An Egyptian farmer in the Nile valley: Egypt's government wants to create more farmland out of desert.Foto: AP
SPIEGEL: Are Egypt's seven fat years now behind it, and must we now brace ourselves for images of underfed cows?
Mahmud Safwat Mohieldin: The recession is behind us. Instead of a meager growth rate of 3.5 percent, last year alone we generated seven percent growth -- the trend is upward.
SPIEGEL: That sounds good. Yet, Egypt is struggling with serious problems, especially in agriculture, which has been neglected for decades. That is why Egypt imports two-thirds of its food at great cost -- also an upward trend.

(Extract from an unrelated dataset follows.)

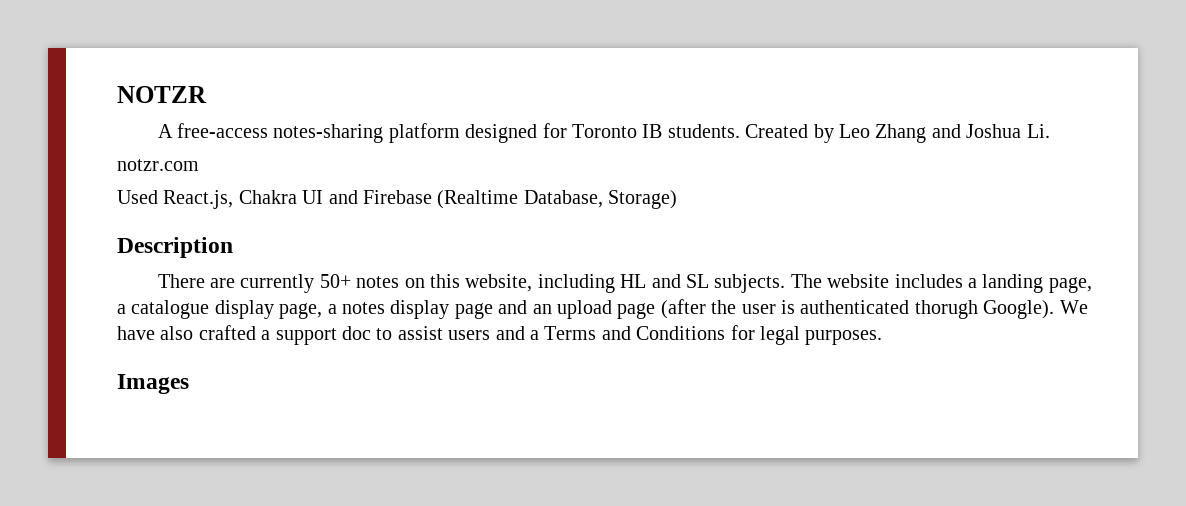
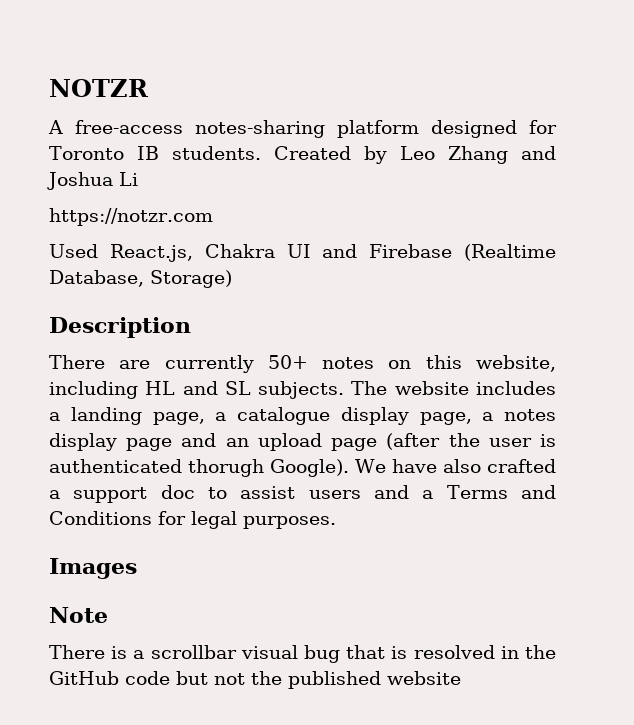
[1026,124,1050,138] [117,159,199,171] Li. // notzr.com -> [119,172,138,186] [49,208,213,226] Li // https://notzr.com
(189, 384) none -> [49,607,108,623] [49,645,556,663] [49,671,461,689] // Note // There is a scrollbar visual bug that is resolved in the GitHub code but not the published website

Mohieldin: We indeed need to focus on the agricultural sector, which still employs the most workers. Our fields still account for more of our gross domestic product than industry and money transfers of Egyptian guest workers in the Gulf states.
SPIEGEL: How can the agricultural sector be reformed?
Mohieldin: We can get closer to that goal, if we, for example, reclaim desert areas, as we are on the shore of the Aswan High Dam, where together with the state of Sudan we will use the unused dam water to reclaim land.
SPIEGEL: But the huge reservoir has been available for the expansion of farmland for the past 38 years
Mohieldin: and we will now tap into it. We are in contact with the government in Khartoum, which is starting land reclamation projects in north Sudan.
SPIEGEL: The modernization of Egyptian agriculture will require a lot of money. Where will that come from?
Mohieldin: The state and the private sector will be equally needed because the infrastructural preconditions, such as roads and railway lines, will need to be created. The reclamation of one Feddan (0.42 hectare) of desert land costs at least 15,000 Egyptian Pounds ($2,885).
SPIEGEL: The land owners, most of whom own only parcels of land, cannot keep up with that.
Mohieldin: We know that and we are working to alleviate their financial burdens. That is why we are supporting specially created agricultural credit institutions, which offer low-interest, long-term loans. We're using Pakistan as the model, where the system has proven itself. We're also bringing in experts from India.
SPIEGEL: Are you not getting any help from the World Bank?
Mohieldin: The World Bank is financing 38 agricultural projects that have a total budget of $2 billion over two years, which are also being used to ensure the modernization of irrigation systems and to secure an efficient water economy.
SPIEGEL: Despite all these plans more and more farm land in the Nile delta is disappearing and in the Nile valley towns and villages are eating into the countryside like cancer.
Mohieldin: That's true. There is, however, an urban development plan that takes into account the natural population growth. We prefer to lose a couple of hectares to planned developments than to let the uncontrolled growth just continue to expand unbridled. The new satellite towns on desert land are another way of getting a handle on these problems.
SPIEGEL: The 80 million Egyptians use ever more energy, but the existing resources are insufficient to cover the demand. Why doesn't your government make more use of the : wind and sun?
Mohieldin: The production of solar energy is still too expensive, even though we have already gained experience in that field to a limited extent. In wind energy, on the other hand, we have made good progress. One of the world's best wind farms, for example, is located near Suez. We're already looking into the possibility of exporting the electricity generated by wind power to Europe via Spain and Bulgaria. We will have to invest a lot more in this sector in the future.
The interview was conducted by Amira El Ahl and Volkhard Windfuhr.